Straws and plastic bags have some new company in the crosshairs of local ocean lovers as pens, highlighters, markers and all their caps are now also being targeted by the Surfrider Foundation’s Pacific Rim Chapter.
Vancouver-based recycling company Terracycle has launched a new program aimed at recycling plastic writing utensils that are often simply discarded when they run out of ink. Surfrider has brought the initiative to the West Coast thanks to partnerships with Tofino’s Ultramarine Art Supply and Ucluelet’s Blackberry Cove Marketplace, which will serve as drop-off locations for locals to bring their writing utensils to.
Surfrider’s local chapter manager Lilly Woodbury said that, while writing utensils are not as pervasive as other more commonly found beach-debris items like coffee cups or takeout containers, they are a single-use plastic worth tackling.

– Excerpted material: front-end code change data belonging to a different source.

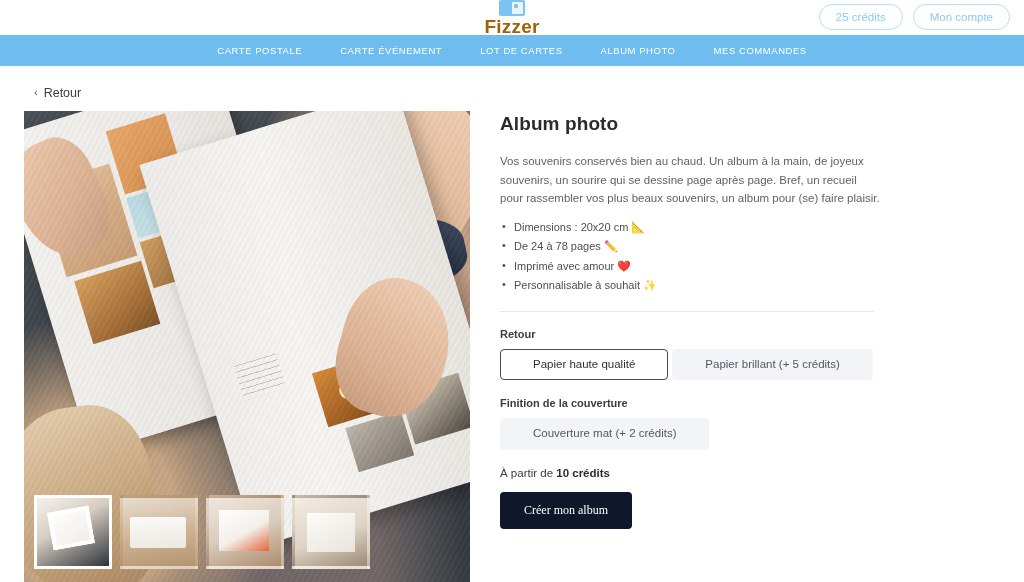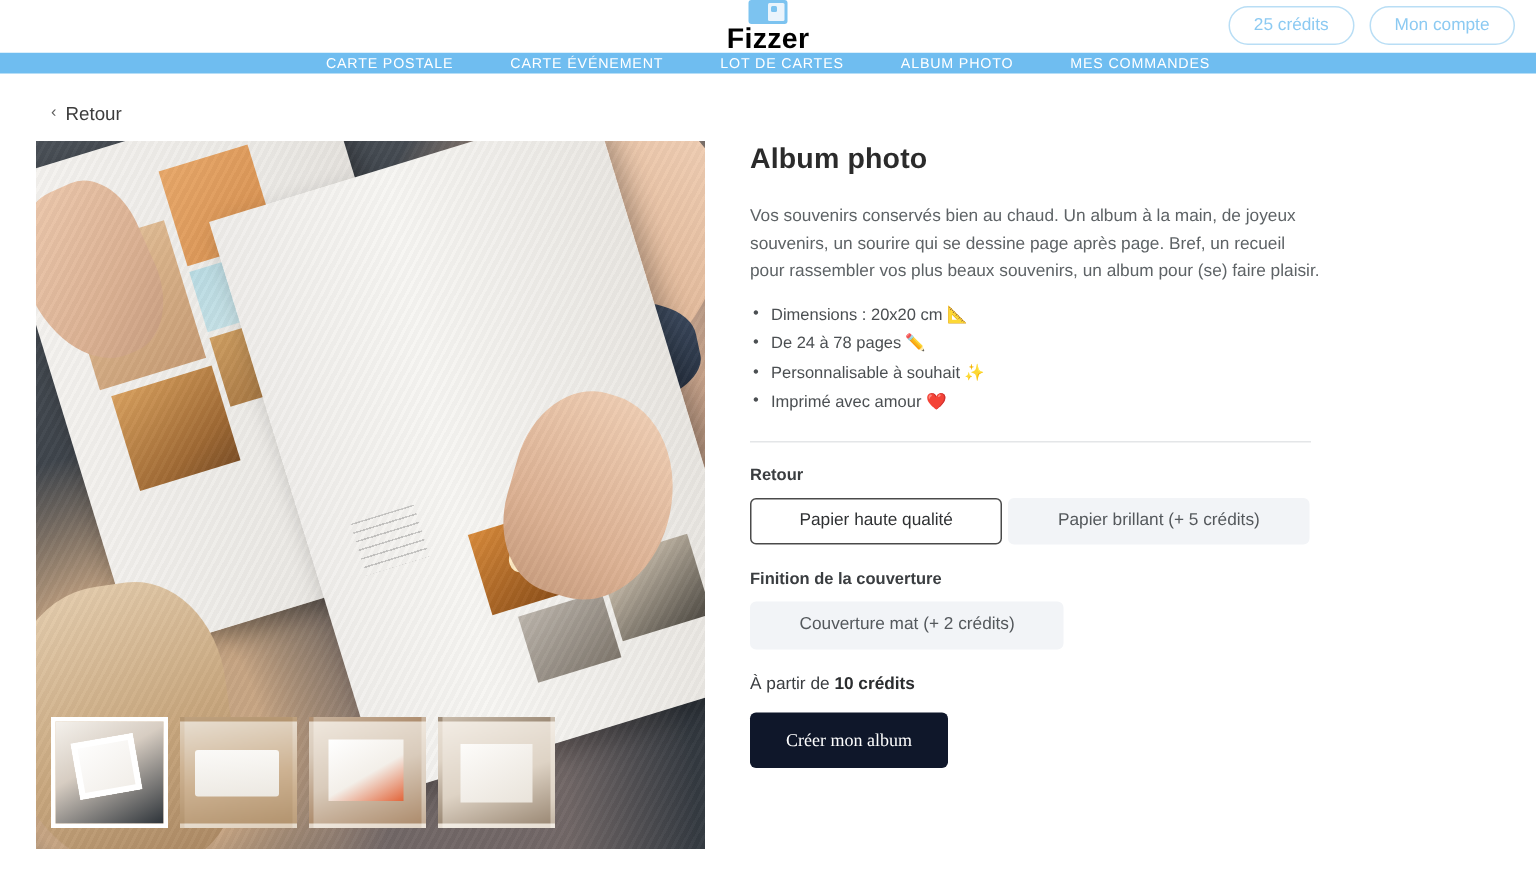"Fizzer" .brand-name { color: #000000 -> #a16207 }
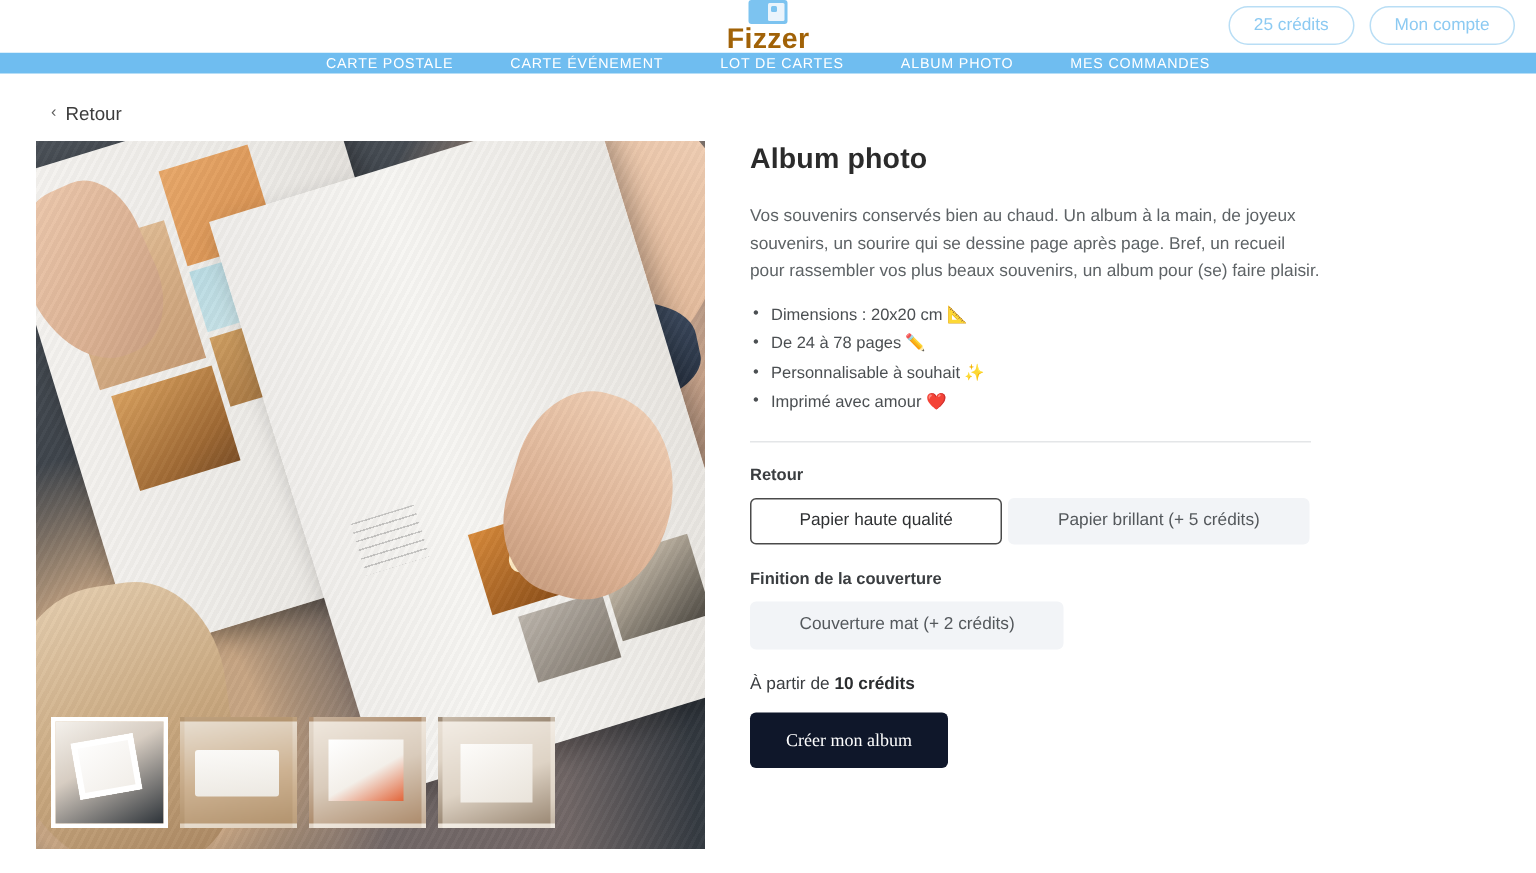"CARTE POSTALE" .navbar { height: 14px -> 31px }
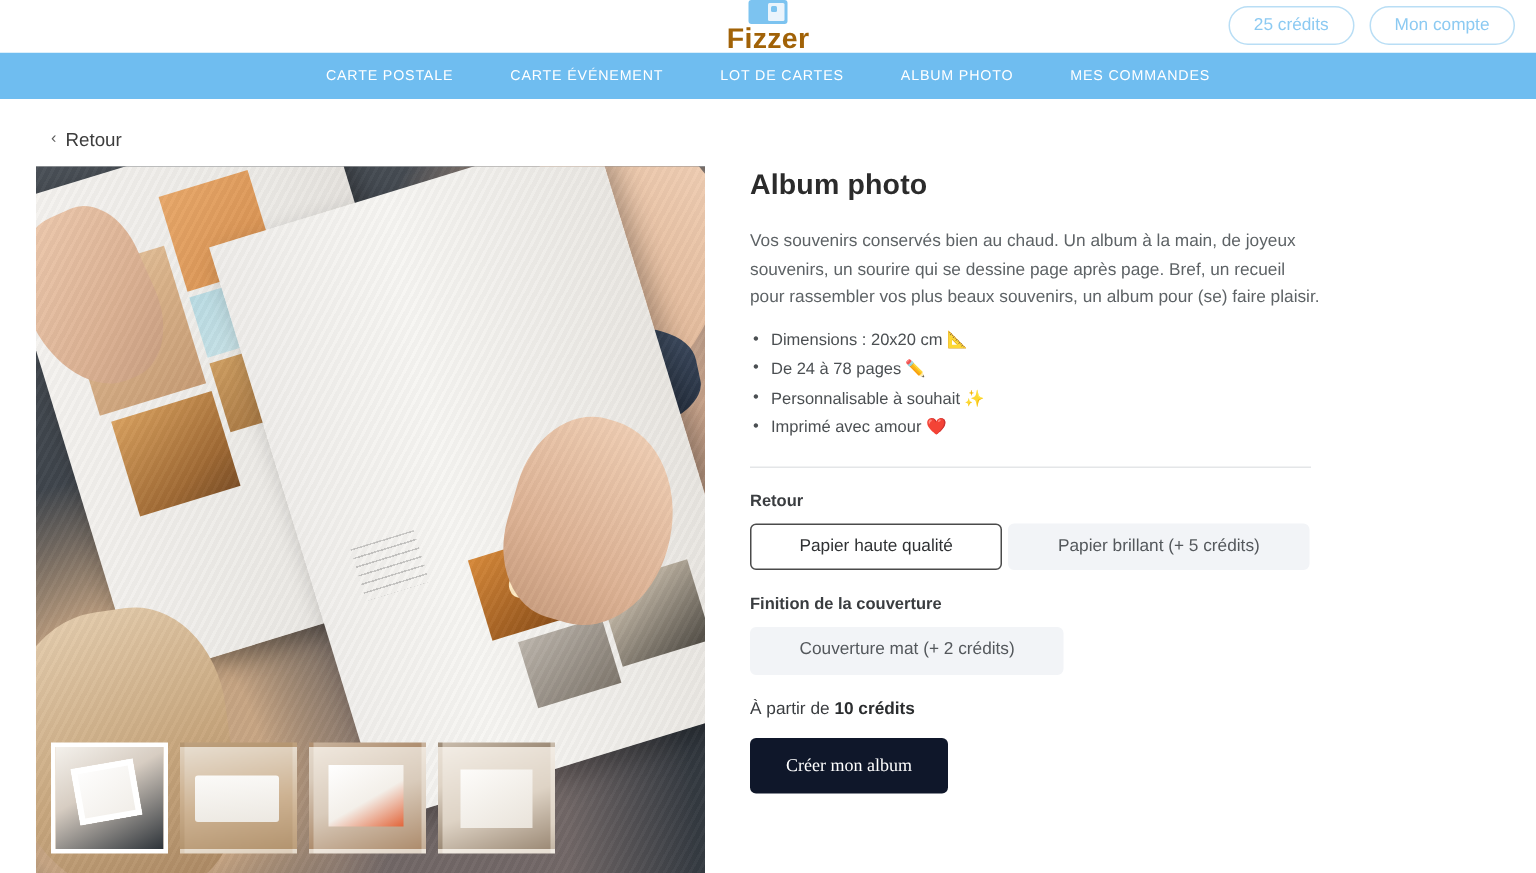"Personnalisable à souhait ✨" li { order: before "Imprimé avec amour ❤️" -> after "Imprimé avec amour ❤️" }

“Many of these utensils, mostly markers and highlighters, cannot be refilled. Once their content has been used up, they are fated for landfill or waterways,” she said. “This is yet another step on the path to divert more waste from landfill, and to eliminate the need to extract raw resources for plastic production.”
“Imagine in one year in Canada how many tons of plastic will be recycled from writing utensils alone.”
Andre McGillivray, the co-owner of Ultramarine Art Supply said signing up to help propel the effort locally was a “no brainer.”
“We deeply care about living life with as small a footprint as we can possibly execute and anything we can do to improve that is a great idea,” he said adding he and many other locals have likely thrown old pens away without thinking of the impact.
“It’s a one-time plastic thing. We forget how much that adds up…If we can avoid that moving forward, then that would be incredible.”
He added it’s important for local businesses to get onboard and support Surfrider’s ongoing environmental efforts.
“Surfrider has cleaned up the beach hundreds and hundreds and hundreds of times and will continue to do so,” he said. “Even after this major storm here, we’re all seeing the result of our neglect with the microplastics that have washed up…We’ll be cleaning these things up forever and Surfrider propels us and reminds us to be diligent, disciplined and continue.”
When Blackberry Cove’s owner Susan Lee heard about Ultramarine’s efforts in Tofino, she immediately reached out to Surfrider and offered her marketplace as a venue for Uclueletians to drop off their old plastic writing utensils.
“I wanted to participate because we’re doing as much as we can on our end to try to run a business with as low an environmental impact as possible and to live up to my values of environmentalism and a very big part of those is reducing the use of plastic and also making sure that plastic stays out of the stream where it eventually ends up in our oceans,” she said.
“It’s just a small little step but it’s raising awareness and when you add up all the pens that would end up going into landfills or into the ocean, it’s actually a big deal.”
She added she believes the program will be successful.
“I know there’s people in Ukee, because they come into my store everyday, that have the same values and so I thought this was a simple thing that I could do,” she said. “I’m sure there’s a ton of other really good little ideas out there and maybe this will stimulate some other ideas of small easy steps that will make a difference when it’s all accumulated.”
Woodbury was thrilled to see McGillivray and Lee take hold of the initiative and said it’s important for local businesses to take ownership of their surroundings and practice good stewardship.
“Now more than ever, we all have a responsibility to get involved in lowering the amount of plastic used and plastic waste generated,” she said. “Businesses are included in this, and have a great opportunity to be the example in terms of eliminating single use plastics because they interact with so many people on any given day.”
She added businesses can influence their customers’ behaviours, especially in the West Coast’s tourism economy.
“Think of all of the businesses in the Pacific Rim that have eliminated plastic straws, people all over the world who have interacted with these businesses have been part of this operational change and have gained insight on why plastic straws are not used,” she said. “As a community with an exceptional amount of visitors, it is extremely important for the business community to lower the amount of plastic pollution, and for businesses to consider other environmental policies regarding resource use and waste.”